The `csv_import/import_csvs.sh` script bulk-loads all DGdata and EENDR CSVs (2010–2015) into staging tables.

```bash
cd csv_import/
./import_csvs.sh
```

This script assumes the CSV files follow the naming convention `dgdata_<year>.csv` and `eendr_<year>.csv`.

## 4. Merging Survey Data

### 4.1 Merge DGdata (2010–2015)

**File: `sql/merge_dgdata.sql`**
```sql
-- Combine individual DGdata tables into one
DROP TABLE IF EXISTS dgdata_merged;
CREATE TABLE dgdata_merged AS
  SELECT * FROM dgdata_2010
  UNION ALL SELECT * FROM dgdata_2011
  UNION ALL SELECT * FROM dgdata_2012
  UNION ALL SELECT * FROM dgdata_2013
  UNION ALL SELECT * FROM dgdata_2014
  UNION ALL SELECT * FROM dgdata_2015;
```

### 4.2 Merge EENDR (2010–2015)

**File: `sql/merge_eendr.sql`**
```sql
DROP TABLE IF EXISTS eendr_merged;
CREATE TABLE eendr_merged AS
  SELECT * FROM eendr_2010
  UNION ALL SELECT * FROM eendr_2011
  UNION ALL SELECT * FROM eendr_2012
  UNION ALL SELECT * FROM eendr_2013
  UNION ALL SELECT * FROM eendr_2014
  UNION ALL SELECT * FROM eendr_2015;
```

### 4.3 Combine into Final Survey Table

**File: `sql/merge_surveys.sql`**
```sql
-- Create a unified survey table with NULLs for missing columns
DROP TABLE IF EXISTS surveys_final;
CREATE TABLE surveys_final AS
  SELECT
    d.survey_id,
    d.common_field1,
    d.common_field2,
    d.unique_dg_field,
    NULL          AS unique_eendr_field
  FROM dgdata_merged d
  UNION ALL
  SELECT
    e.survey_id,
    e.common_field1,
    e.common_field2,
    NULL         AS unique_dg_field,
    e.unique_eendr_field
  FROM eendr_merged e;

-- Alternatively, using a full outer join
-- to align on survey_id and preserve all columns
-- DROP TABLE IF EXISTS surveys_final;
-- CREATE TABLE surveys_final AS
-- SELECT COALESCE(d.survey_id, e.survey_id) AS survey_id,
--        d.common_field1,
--        e.common_field2,
--        d.unique_dg_field,
--        e.unique_eendr_field
-- FROM dgdata_merged d
-- FULL OUTER JOIN eendr_merged e USING (survey_id);
```

## 5. Automated Backups

A daily backup is scheduled via cron to run at 2 AM.

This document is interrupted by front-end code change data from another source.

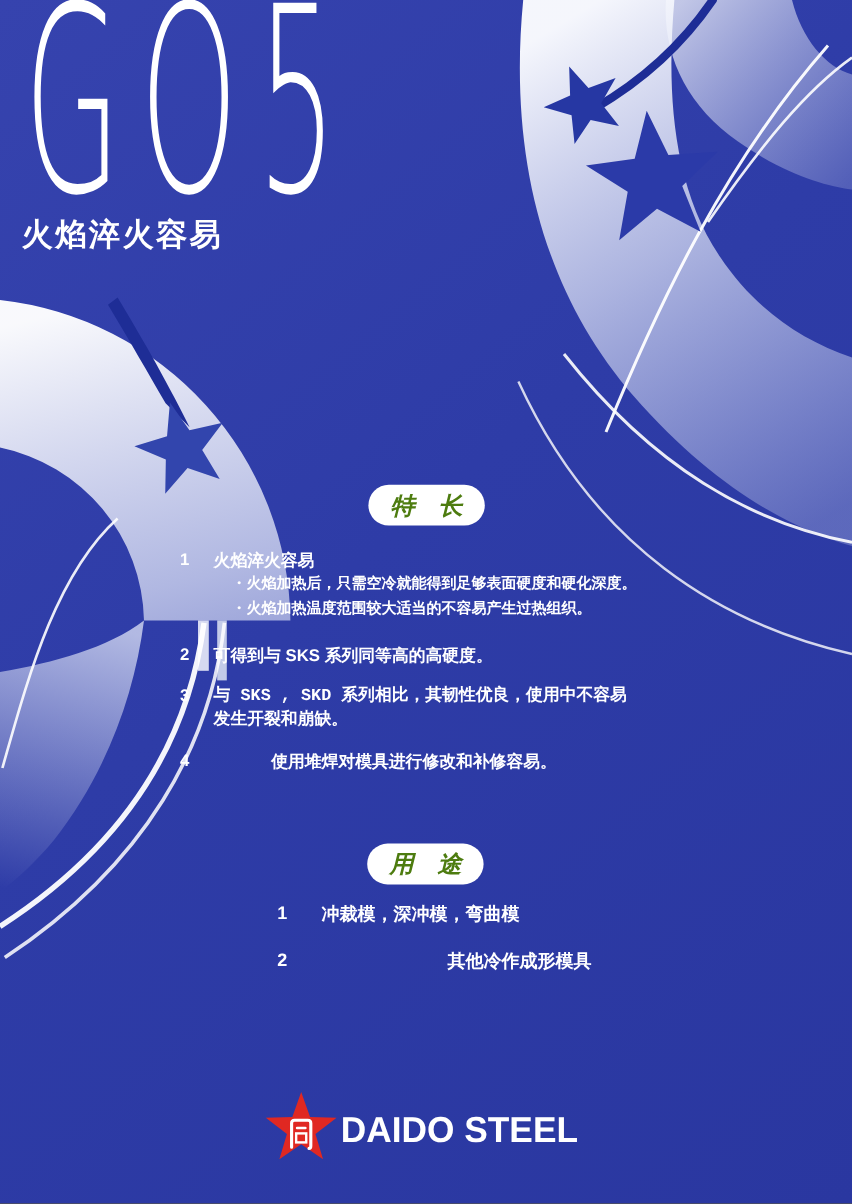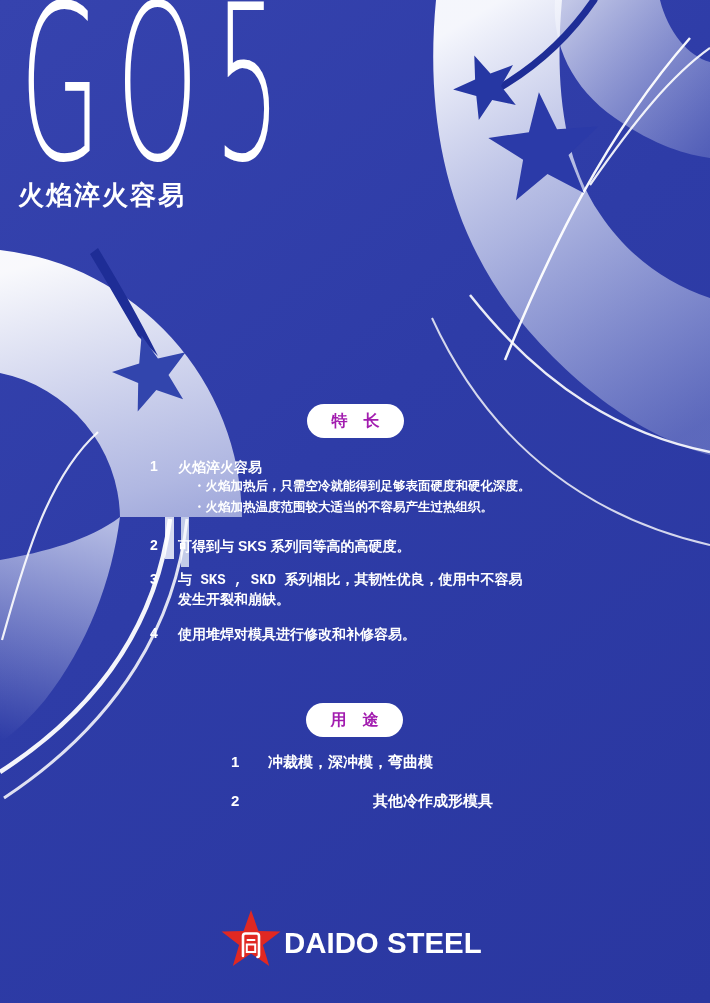--- a/index.html
+++ b/index.html
@@ -20,7 +20,7 @@
   .badge{
     width:97px;height:34px;background:#fff;border-radius:17px;
     display:flex;align-items:center;justify-content:center;
-    color:#a21caf;font-size:16px;font-weight:bold;white-space:nowrap;
+    color:#4d7c0f;font-size:20px;font-weight:bold;white-space:nowrap;font-style:italic;
   }
   .badge-features{left:307px;top:404px;}
   .badge-uses{left:306px;top:703px;}

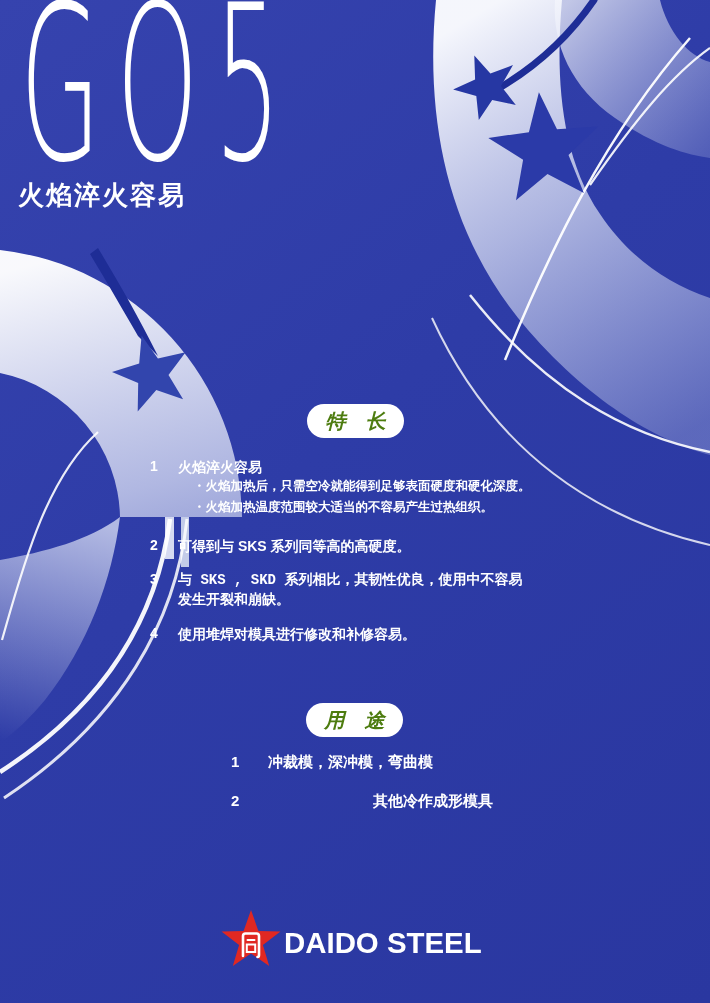--- a/index.html
+++ b/index.html
@@ -120,7 +120,7 @@
   </div>
 
   <div class="abs num f-num" style="top:625px;">4</div>
-  <div class="abs f-text" style="top:625px;">使用堆焊对模具进行修改和补修容易。</div>
+  <div class="abs f-text" style="top:625px;margin-left:48px;">使用堆焊对模具进行修改和补修容易。</div>
 
   <div class="abs badge badge-uses">
     <span>用　途</span>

**File: `backups/crontab.entry`**
```cron
# m h dom mon dow command
0 2 * * * /usr/local/bin/backup.sh
```

**File: `backups/backup.sh`**
```bash
#!/usr/bin/env bash
# PostgreSQL connection details
PGUSER="your_pg_user"
PGPASSWORD="your_pg_password"
PGHOST="localhost"
PGPORT="5432"
DBNAME="ams_data_mine"

# Backup directory and rotation
BACKUP_DIR="/var/backups/ams_data_mine"
RETENTION_DAYS=30

# Create backup directory if it doesn't exist
mkdir -p "$BACKUP_DIR"

# Generate filename with date
DATE_STR=$(date +"%F")
BACKUP_FILE="$BACKUP_DIR/${DBNAME}_$DATE_STR.sql"

# Perform the dump
pg_dump -U "$PGUSER" -h "$PGHOST" -p "$PGPORT" "$DBNAME" > "$BACKUP_FILE"

# Remove backups older than retention period
find "$BACKUP_DIR" -type f -mtime +$RETENTION_DAYS -delete
```

## Contributing

1. Fork the repository.
2. Create a feature branch (`git checkout -b feature/YourFeature`).
3. Commit your changes (`git commit -m 'Add new feature'`).
4. Push to the branch (`git push origin feature/YourFeature`).
5. Open a pull request.

## License

This project is released under the MIT License. See [LICENSE](LICENSE) for details.